**ACTIVITY**
What you write must match the records exactly, except for the images, which are left out.

**INFORMATION SHOWN**
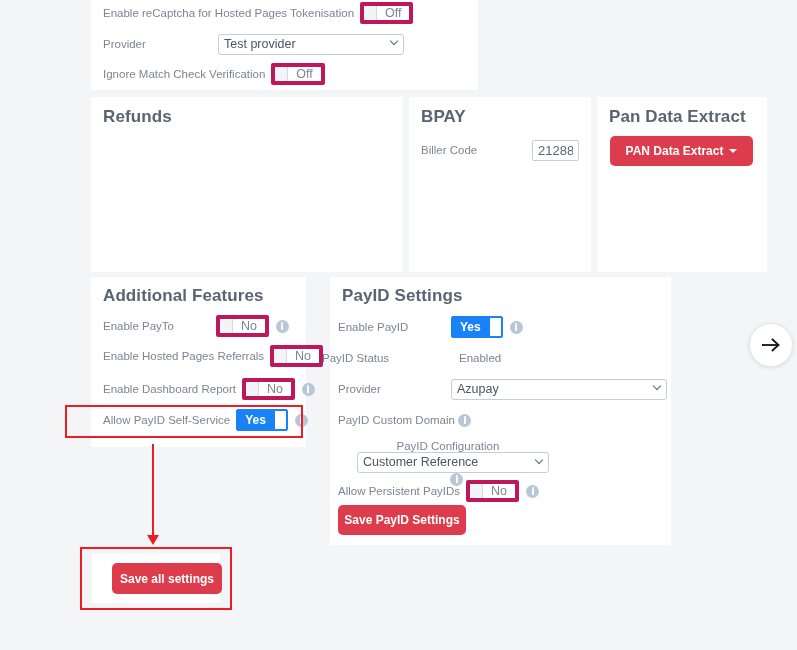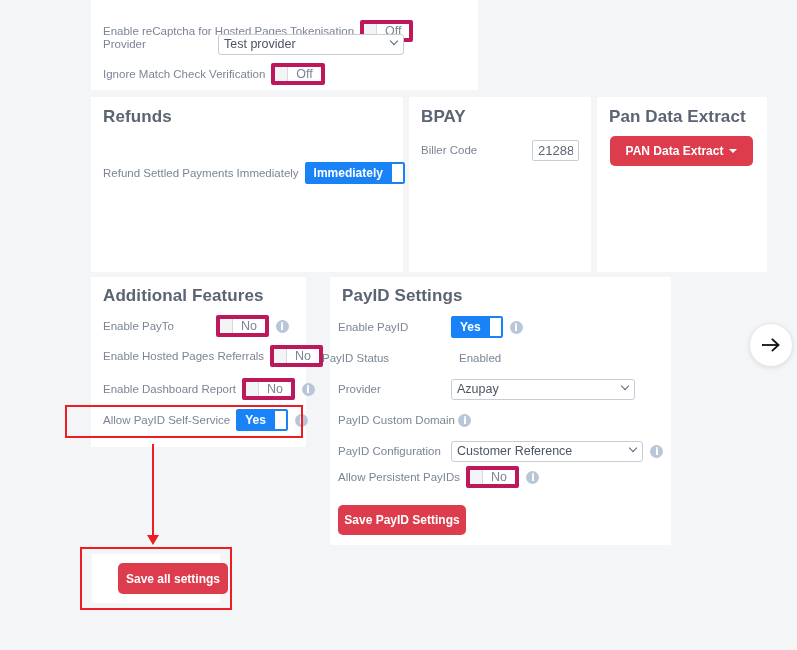--- a/index.html
+++ b/index.html
@@ -215,7 +215,7 @@
   <div class="panel" style="left:91px; top:-10px; width:387px; height:100px;">
   </div>
 
-  <div class="row" style="left:103px; top:20px;">
+  <div class="row" style="left:103px; top:2px;">
     <span class="row-label">Enable reCaptcha for Hosted Pages Tokenisation</span>
     <span class="toggle off">
       <span class="tg-text">Off</span>

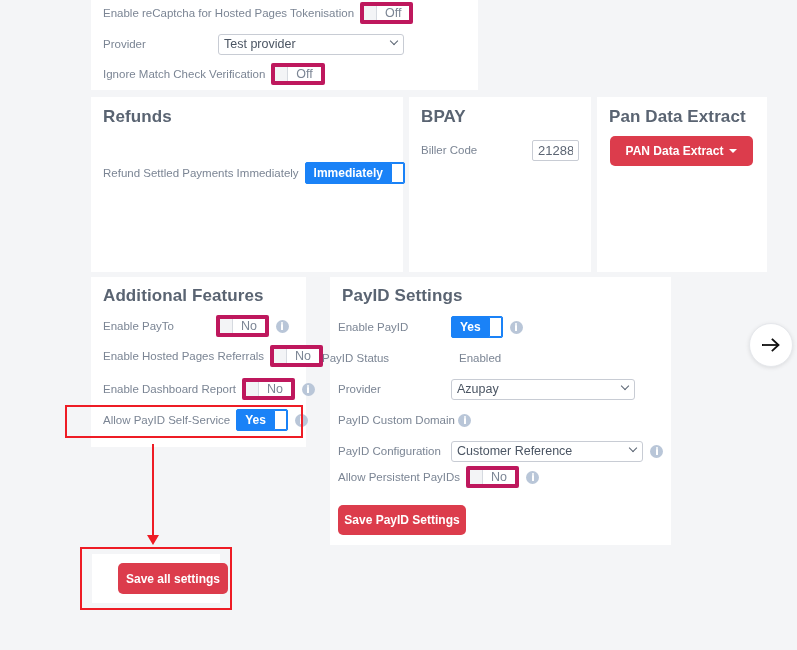--- a/index.html
+++ b/index.html
@@ -246,13 +246,6 @@
   </div>
 
 
-  <div class="row" style="left:103px; top:162px;">
-    <span class="row-label">Refund Settled Payments Immediately</span>
-    <span class="toggle on">
-      <span class="tg-text">Immediately</span>
-      <span class="tg-knob"></span>
-    </span>
-  </div>
 
   <div class="panel" style="left:409px; top:97px; width:182px; height:175px;">
     <div class="panel-title" style="position:absolute; left:12px; top:10px;">BPAY</div>

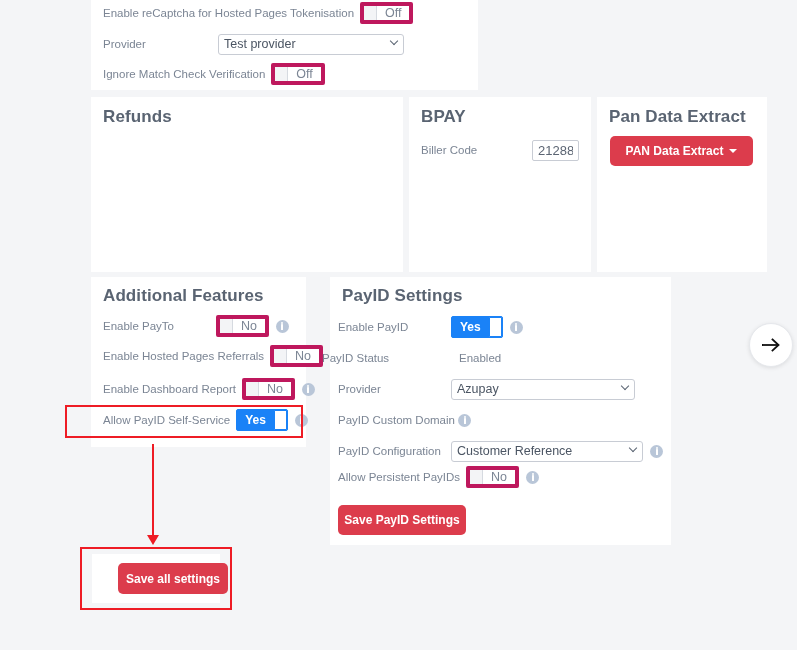--- a/index.html
+++ b/index.html
@@ -326,7 +326,7 @@
   <div class="row" style="left:338px; top:378px;">
     <span class="row-label" style="width:113px;">Provider</span>
     <span class="sel-wrap">
-      <select class="sel" style="width:184px;">
+      <select class="sel" style="width:216px;">
         <option>Azupay</option>
       </select>
       <span class="chev"></span>

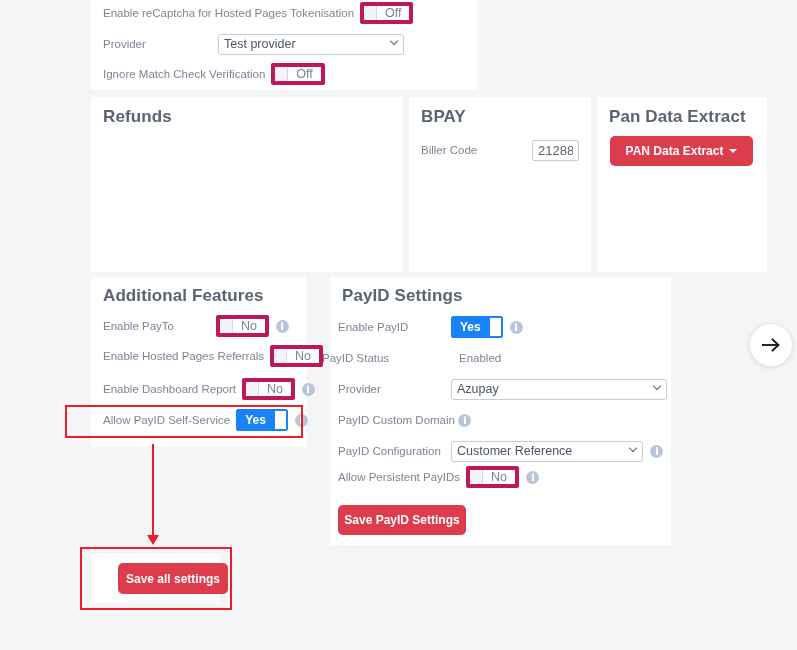--- a/index.html
+++ b/index.html
@@ -338,7 +338,7 @@
     <span class="info-icon"></span>
   </div>
 
-  <div class="row" style="left:338px; top:440px;">
+  <div class="row" style="left:357px; top:440px;flex-direction:column;">
     <span class="row-label" style="width:113px;">PayID Configuration</span>
     <span class="sel-wrap">
       <select class="sel" style="width:192px;">

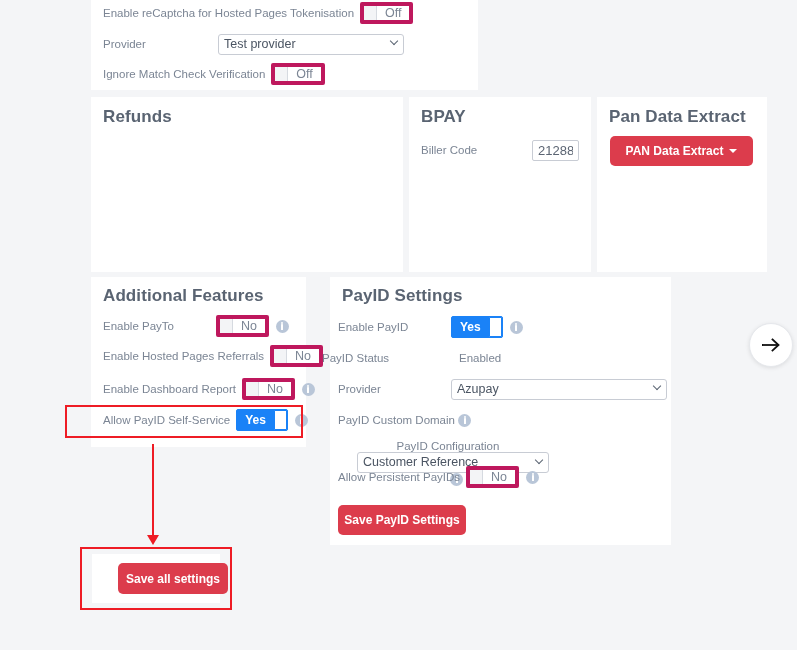--- a/index.html
+++ b/index.html
@@ -349,7 +349,7 @@
     <span class="info-icon"></span>
   </div>
 
-  <div class="row" style="left:338px; top:466px;text-align:center;">
+  <div class="row" style="left:338px; top:480px;text-align:center;">
     <span class="row-label">Allow Persistent PayIDs</span>
     <span class="toggle off">
       <span class="tg-text">No</span>

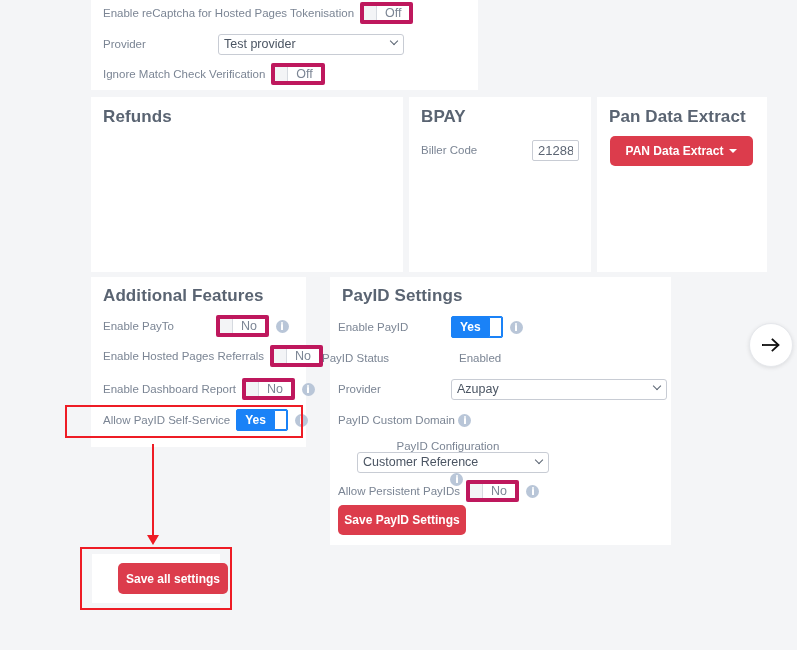--- a/index.html
+++ b/index.html
@@ -371,7 +371,7 @@
 
   <div style="position:absolute; left:92px; top:554px; width:128px; height:49px; background:#ffffff;"></div>
 
-  <button class="btn-red" style="position:absolute; left:118px; top:563px; width:110px; height:31px;">
+  <button class="btn-red" style="position:absolute; left:112px; top:563px; width:110px; height:31px;">
     <span>Save all settings</span>
   </button>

**TASK ANSWER**
--- a/index.html
+++ b/index.html
@@ -215,7 +215,7 @@
   <div class="panel" style="left:91px; top:-10px; width:387px; height:100px;">
   </div>
 
-  <div class="row" style="left:103px; top:20px;">
+  <div class="row" style="left:103px; top:2px;">
     <span class="row-label">Enable reCaptcha for Hosted Pages Tokenisation</span>
     <span class="toggle off">
       <span class="tg-text">Off</span>

--- a/index.html
+++ b/index.html
@@ -246,13 +246,6 @@
   </div>
 
 
-  <div class="row" style="left:103px; top:162px;">
-    <span class="row-label">Refund Settled Payments Immediately</span>
-    <span class="toggle on">
-      <span class="tg-text">Immediately</span>
-      <span class="tg-knob"></span>
-    </span>
-  </div>
 
   <div class="panel" style="left:409px; top:97px; width:182px; height:175px;">
     <div class="panel-title" style="position:absolute; left:12px; top:10px;">BPAY</div>

--- a/index.html
+++ b/index.html
@@ -326,7 +326,7 @@
   <div class="row" style="left:338px; top:378px;">
     <span class="row-label" style="width:113px;">Provider</span>
     <span class="sel-wrap">
-      <select class="sel" style="width:184px;">
+      <select class="sel" style="width:216px;">
         <option>Azupay</option>
       </select>
       <span class="chev"></span>

--- a/index.html
+++ b/index.html
@@ -338,7 +338,7 @@
     <span class="info-icon"></span>
   </div>
 
-  <div class="row" style="left:338px; top:440px;">
+  <div class="row" style="left:357px; top:440px;flex-direction:column;">
     <span class="row-label" style="width:113px;">PayID Configuration</span>
     <span class="sel-wrap">
       <select class="sel" style="width:192px;">

--- a/index.html
+++ b/index.html
@@ -349,7 +349,7 @@
     <span class="info-icon"></span>
   </div>
 
-  <div class="row" style="left:338px; top:466px;text-align:center;">
+  <div class="row" style="left:338px; top:480px;text-align:center;">
     <span class="row-label">Allow Persistent PayIDs</span>
     <span class="toggle off">
       <span class="tg-text">No</span>

--- a/index.html
+++ b/index.html
@@ -371,7 +371,7 @@
 
   <div style="position:absolute; left:92px; top:554px; width:128px; height:49px; background:#ffffff;"></div>
 
-  <button class="btn-red" style="position:absolute; left:118px; top:563px; width:110px; height:31px;">
+  <button class="btn-red" style="position:absolute; left:112px; top:563px; width:110px; height:31px;">
     <span>Save all settings</span>
   </button>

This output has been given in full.